We got to Glencoe at the back of 4am. Sunrise wasn't until 7am. It was absolutely freezing (-6 degrees) but it was dry and clear. It was pitch black but you could see the outline of the mountains around us and the top of the mountains where there was still plenty of snow. Again, the stars were incredible that I had to take a picture. My first picture of the stars taken below and I caught the Milky Way as you may be able to see from the picture. I was quite chuffed to say the least.
I had never seen a shooting star before but caught about 8 or 9 on the trip alone and caught some in my frame.

Unfortunately, the sunrise itself was disappointing as the clouds came rolling in shortly after so the sky was quite flat, but nevertheless, had a great several hours up there before heading back in the afternoon. We also took some time to have a bit of a walk around to try and find a picture or two, including one where we stood in the icy water. It was freezing and parts of the river was frozen so we had to break the ice in order to get through. Enjoyed it thoroughly and hope to go back soon but maybe stay the night next time.

Thanks

Ravinder


----------



## turbosnoop (Apr 14, 2015)

Beautiful


----------



## kenny wilson (Oct 28, 2008)

The last one of the buachaille with the ice around the rocks is a stoatir:thumb:


----------



## rob28 (Nov 7, 2008)

That last one is a wall hanger. Nice job.


----------



## Ravinder (Jul 24, 2009)

Thanks for the comments. I am considering making a print of the last picture and hanging it on my wall. It would be my first.


----------



## pt1 (Feb 8, 2014)

superb...glencoe is a stunning place


----------



## Wrigit (May 2, 2007)

Used to fish around glencoe / Loch etive such a stunning part of the world.

Top pictures there mate!


----------



## Grommit (May 3, 2011)

Awesome love it 

Did you camp out or just have a long day ?


----------



## SBM (Jul 4, 2013)

Superb Ravinder :argie::thumb:


----------



## Spoony (May 28, 2007)

Good pictures sir.


----------



## James_R (Jun 28, 2007)

Good work Rav!

Great photos, library shots :thumb:


----------



## James_R (Jun 28, 2007)

How long were your exposures?
And did you use a low/medium or high ISO ???


----------



## Ravinder (Jul 24, 2009)

Grommit said:


> Awesome love it
> 
> Did you camp out or just have a long day ?

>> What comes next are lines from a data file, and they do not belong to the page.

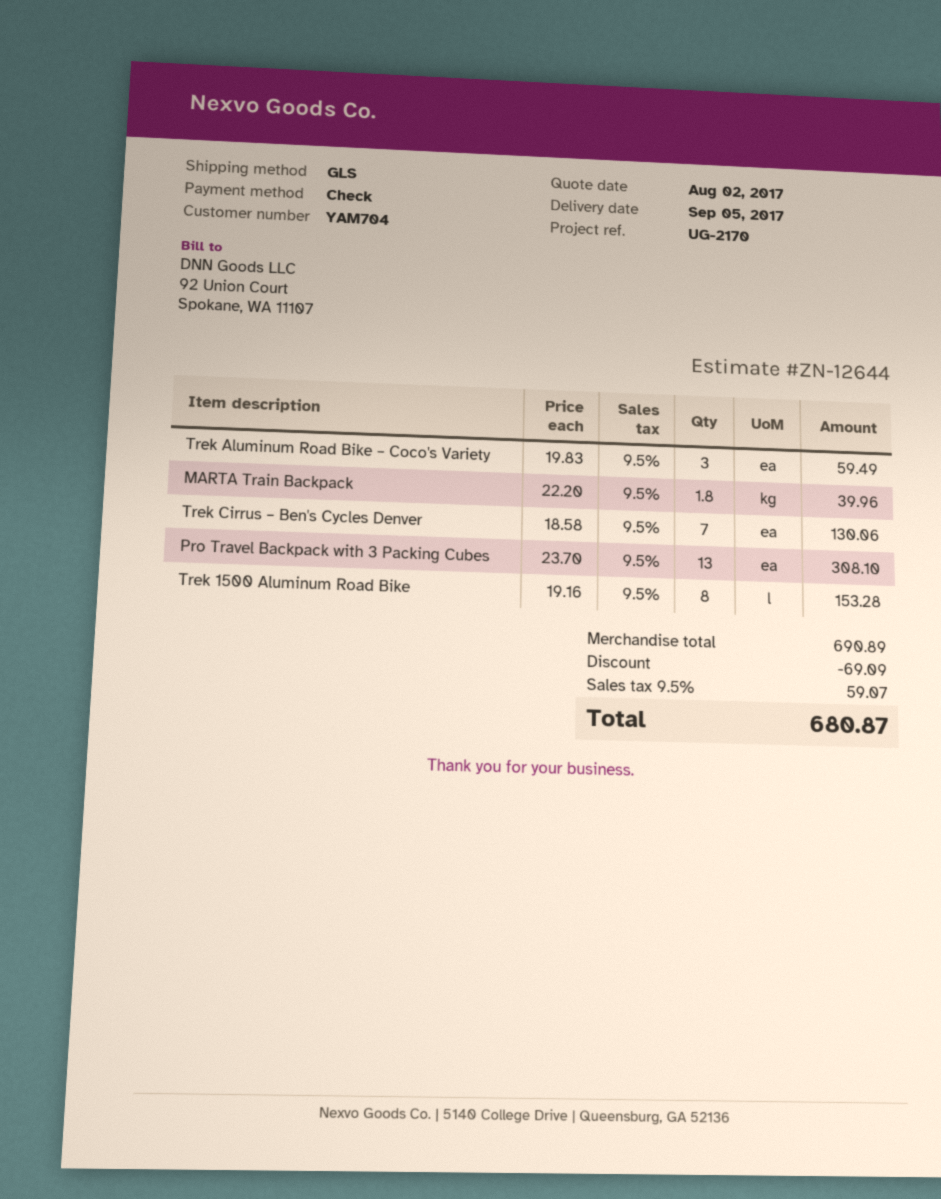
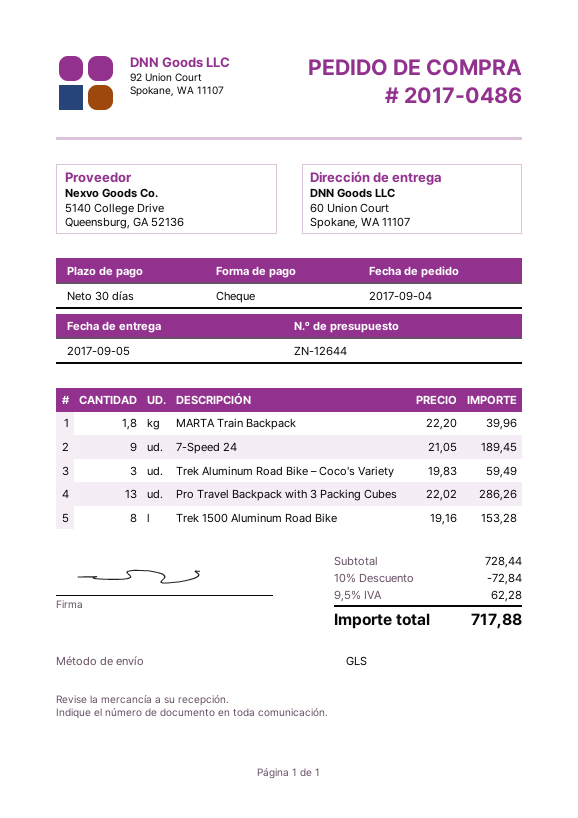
Trek Cirrus – Ben's Cycles Denver: 7 x 18.58 = 130.06 -> none
Pro Travel Backpack with 3 Packing Cubes: 13 x 23.70 = 308.10 -> 13 x 22.02 = 286.26
7-Speed 24: none -> 9 x 21.05 = 189.45
subtotal: 690.89 -> 728.44
discount: 69.09 -> 72.84
tax: 9.5% = 59.07 -> 9.5% = 62.28
total: 680.87 -> 717.88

We trekked up there at 2am on the Saturday morning and got there back of 4am. Spent the morning and headed back around 1pm so a good 9 hours of exploring. Will hopefully go back again soon and probably spend the night there to see if properly and without having to rush about.



James_R said:


> How long were your exposures?
> And did you use a low/medium or high ISO ???


Exposure time was 30 seconds I believe. I will check the ISO and get back to you. Think it was 800 but will double check and post tomorrow.

Many thanks for the comments.


----------



## Ravinder (Jul 24, 2009)

The first picture of the stars: f 2.8/ISO 1000/30 sec exposure

2nd picture: f 2.8/ISO1000/30 sec exposure

3rd picture: f 2.8/ISO 800/30 sec exposure

4th picture: f 20/ISO200/15 sec exposure.

Obviously, the last picture was taken in the light, first 3 in the dark.

Thanks


----------